**Exercise:**
Using the data below, set down every line from the one containing "Avg | OS: 817.8 -> 858.8" through the one containing "Avg | gender: 1.4 -> 1.2", inclusive and unchanged. Pictures are to be skipped.

□ □ □ □

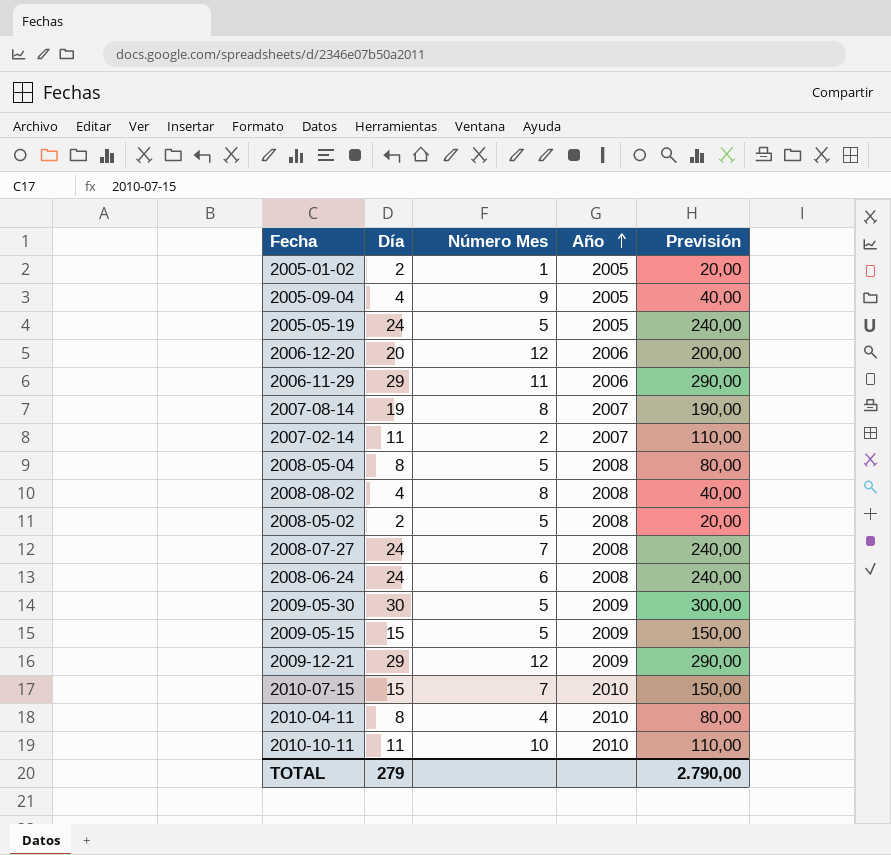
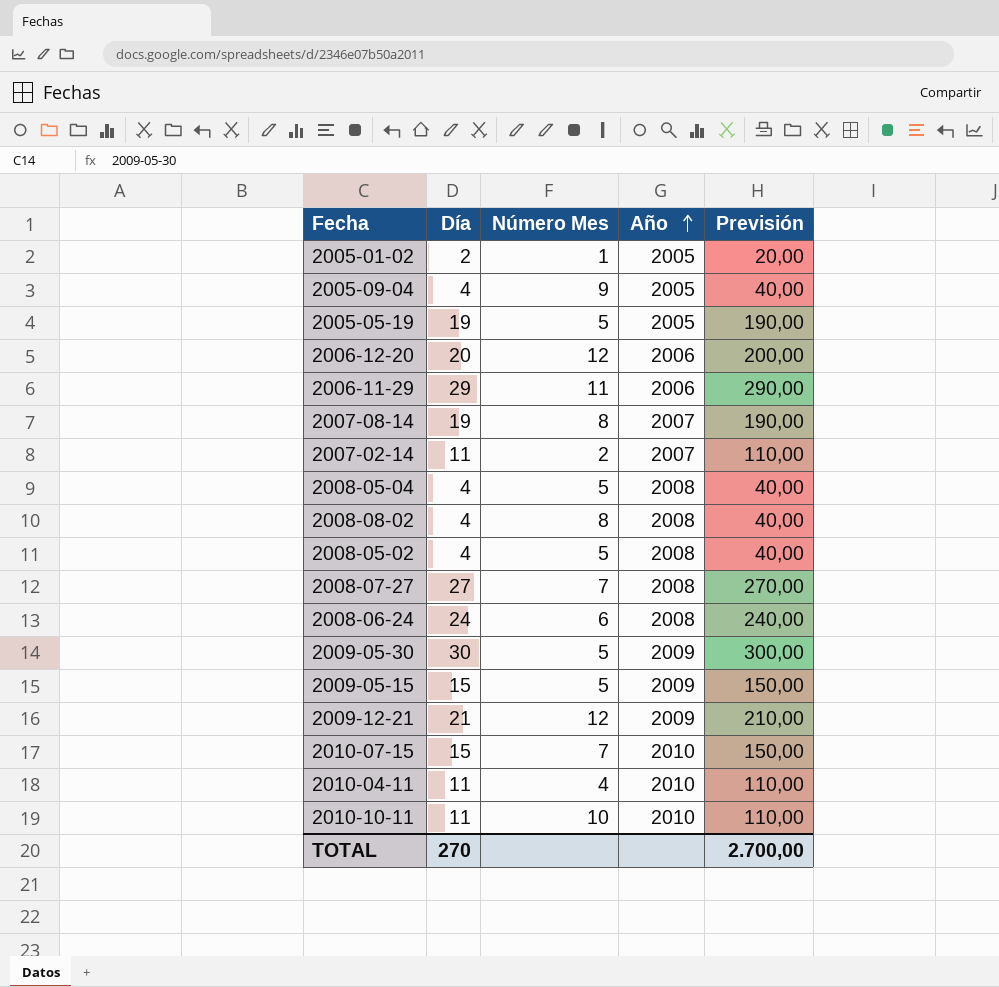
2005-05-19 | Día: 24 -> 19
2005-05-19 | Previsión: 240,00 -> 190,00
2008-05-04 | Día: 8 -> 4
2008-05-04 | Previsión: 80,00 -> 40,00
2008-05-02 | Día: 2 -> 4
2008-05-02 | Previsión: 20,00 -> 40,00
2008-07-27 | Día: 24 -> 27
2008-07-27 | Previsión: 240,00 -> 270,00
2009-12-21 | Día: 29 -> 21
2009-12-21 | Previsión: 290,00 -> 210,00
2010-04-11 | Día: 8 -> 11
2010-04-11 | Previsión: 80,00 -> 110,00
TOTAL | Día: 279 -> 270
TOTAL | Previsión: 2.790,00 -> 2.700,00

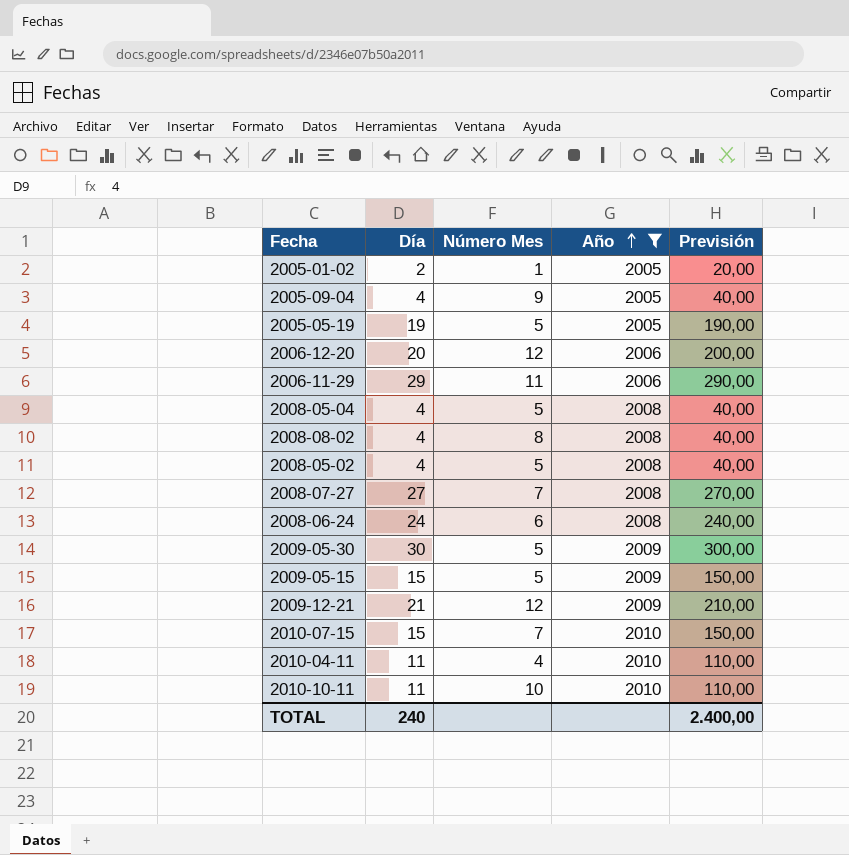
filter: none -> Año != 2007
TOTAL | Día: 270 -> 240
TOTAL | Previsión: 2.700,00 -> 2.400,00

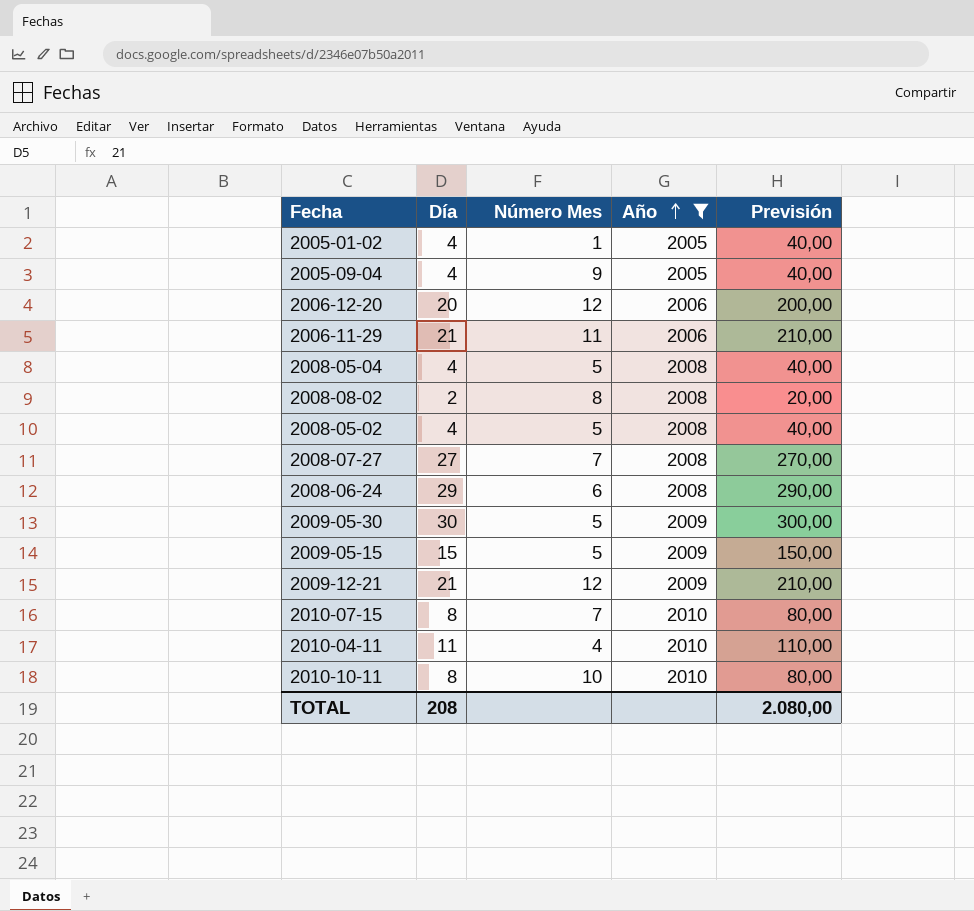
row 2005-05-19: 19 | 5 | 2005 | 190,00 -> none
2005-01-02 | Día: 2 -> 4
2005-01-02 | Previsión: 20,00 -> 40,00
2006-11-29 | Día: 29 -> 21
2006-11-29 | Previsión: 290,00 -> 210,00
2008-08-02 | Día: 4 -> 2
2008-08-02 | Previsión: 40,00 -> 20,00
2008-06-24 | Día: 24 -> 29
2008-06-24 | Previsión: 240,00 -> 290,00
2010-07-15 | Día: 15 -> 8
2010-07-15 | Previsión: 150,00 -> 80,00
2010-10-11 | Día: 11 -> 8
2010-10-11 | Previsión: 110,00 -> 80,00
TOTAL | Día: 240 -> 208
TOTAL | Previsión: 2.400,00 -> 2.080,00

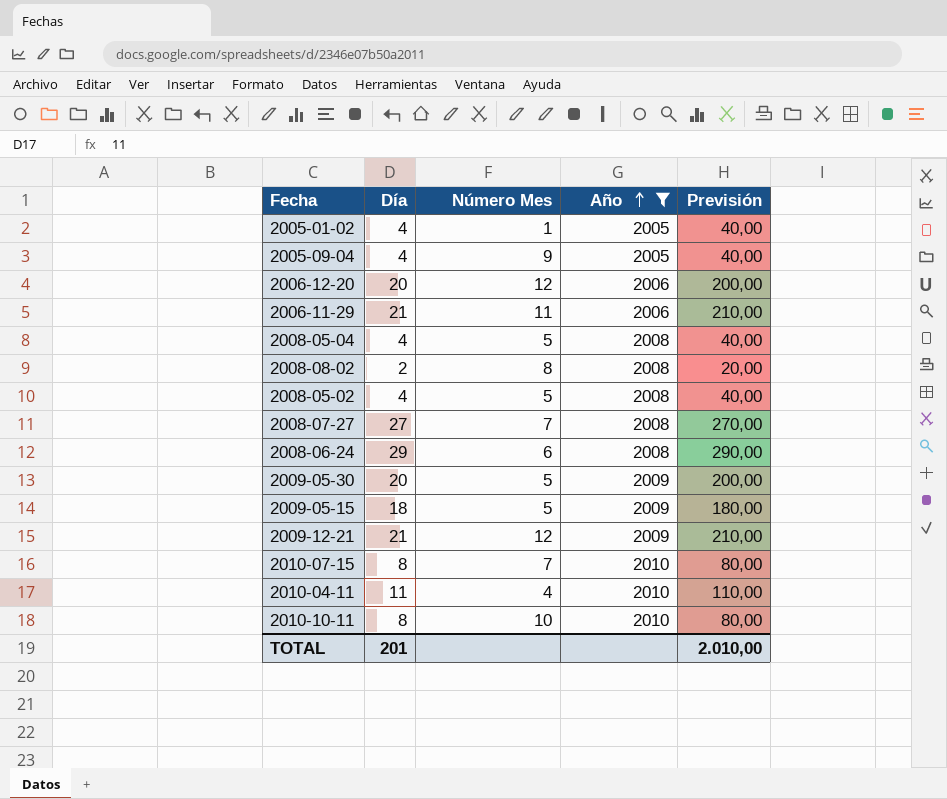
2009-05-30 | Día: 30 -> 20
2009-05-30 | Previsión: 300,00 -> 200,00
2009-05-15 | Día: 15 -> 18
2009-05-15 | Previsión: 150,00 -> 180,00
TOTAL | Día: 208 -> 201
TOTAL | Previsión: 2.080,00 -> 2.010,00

□ □ □ □

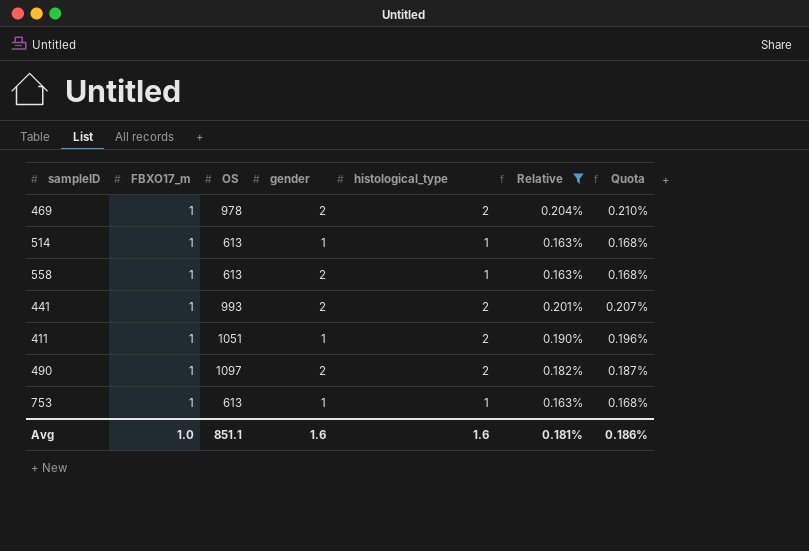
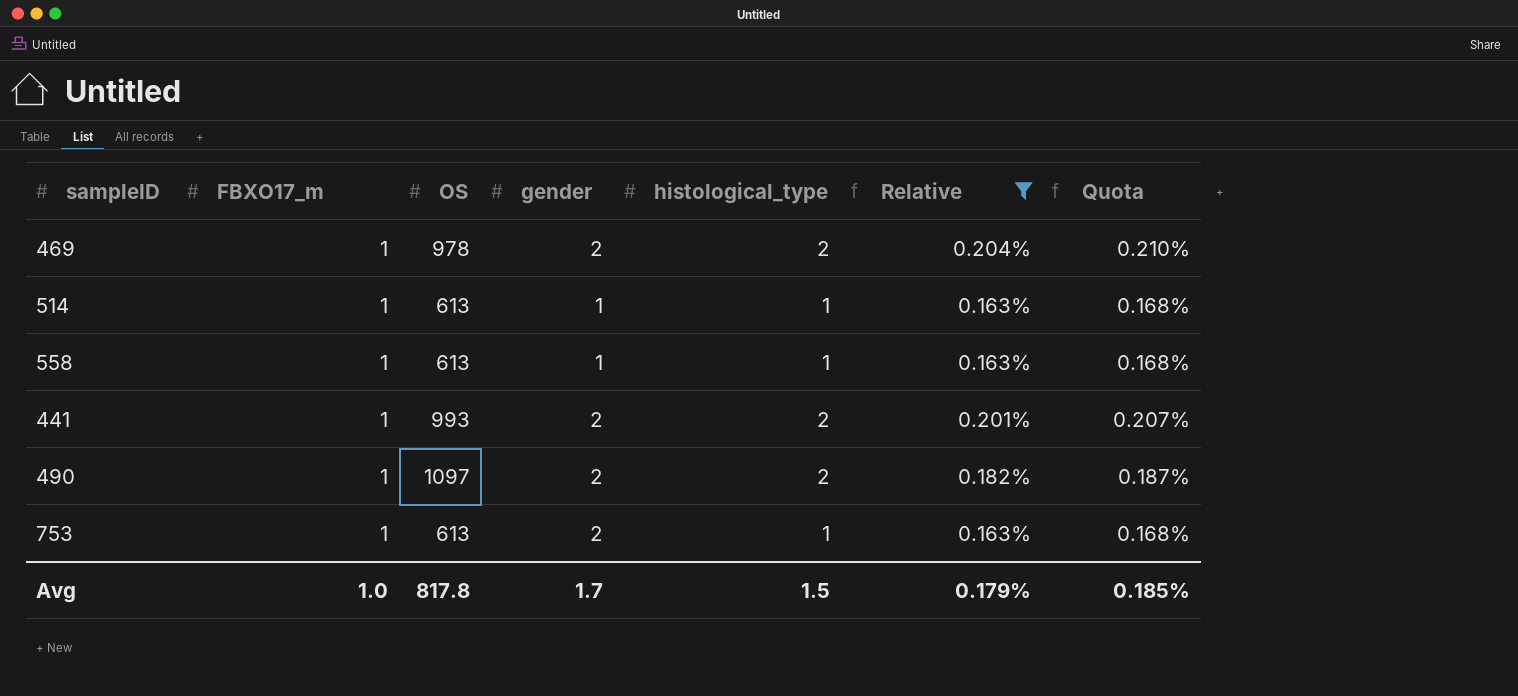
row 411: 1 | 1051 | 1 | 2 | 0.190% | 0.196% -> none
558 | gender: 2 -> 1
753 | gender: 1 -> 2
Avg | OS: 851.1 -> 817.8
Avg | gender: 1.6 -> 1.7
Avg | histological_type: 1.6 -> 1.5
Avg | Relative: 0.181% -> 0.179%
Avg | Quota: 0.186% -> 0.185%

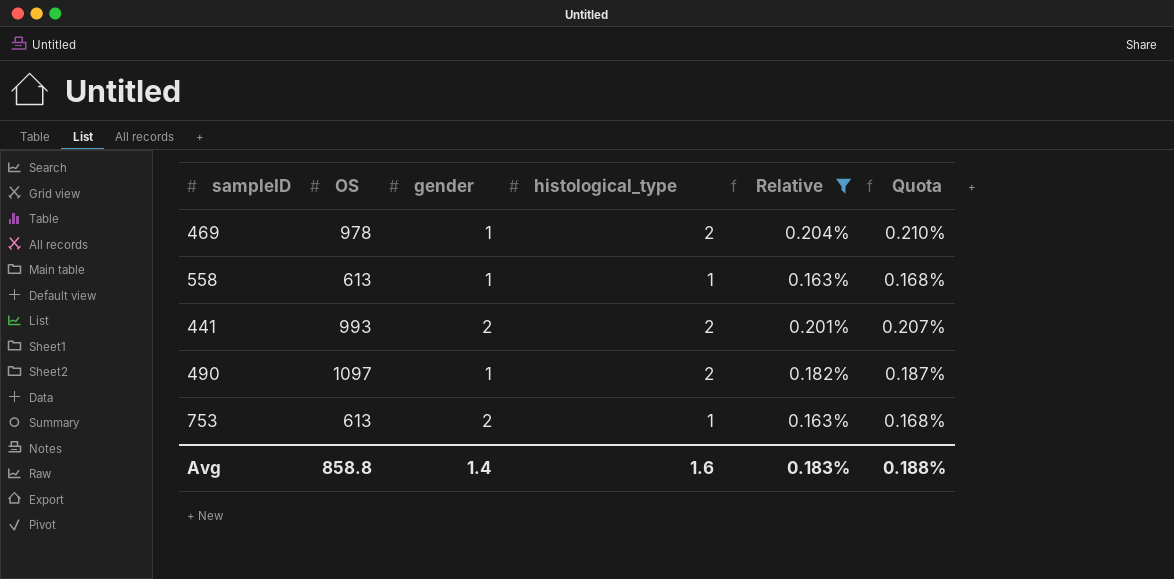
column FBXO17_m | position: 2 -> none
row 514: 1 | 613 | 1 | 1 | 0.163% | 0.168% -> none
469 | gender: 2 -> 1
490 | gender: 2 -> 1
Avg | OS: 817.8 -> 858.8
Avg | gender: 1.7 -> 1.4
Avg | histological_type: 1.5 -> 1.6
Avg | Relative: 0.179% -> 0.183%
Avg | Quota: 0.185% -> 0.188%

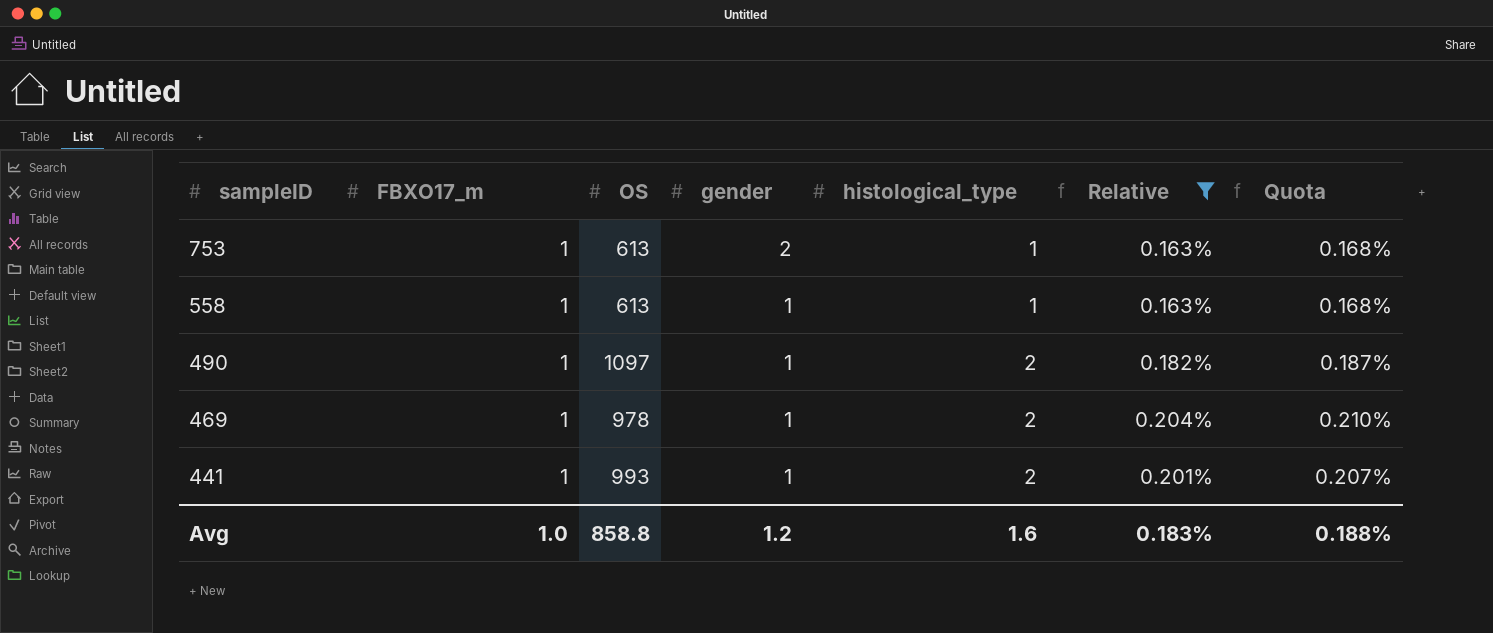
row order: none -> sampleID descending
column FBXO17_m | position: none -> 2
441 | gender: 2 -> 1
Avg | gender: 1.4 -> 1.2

□ □ □ □

**Result of the exercise:**
Avg | OS: 817.8 -> 858.8
Avg | gender: 1.7 -> 1.4
Avg | histological_type: 1.5 -> 1.6
Avg | Relative: 0.179% -> 0.183%
Avg | Quota: 0.185% -> 0.188%

row order: none -> sampleID descending
column FBXO17_m | position: none -> 2
441 | gender: 2 -> 1
Avg | gender: 1.4 -> 1.2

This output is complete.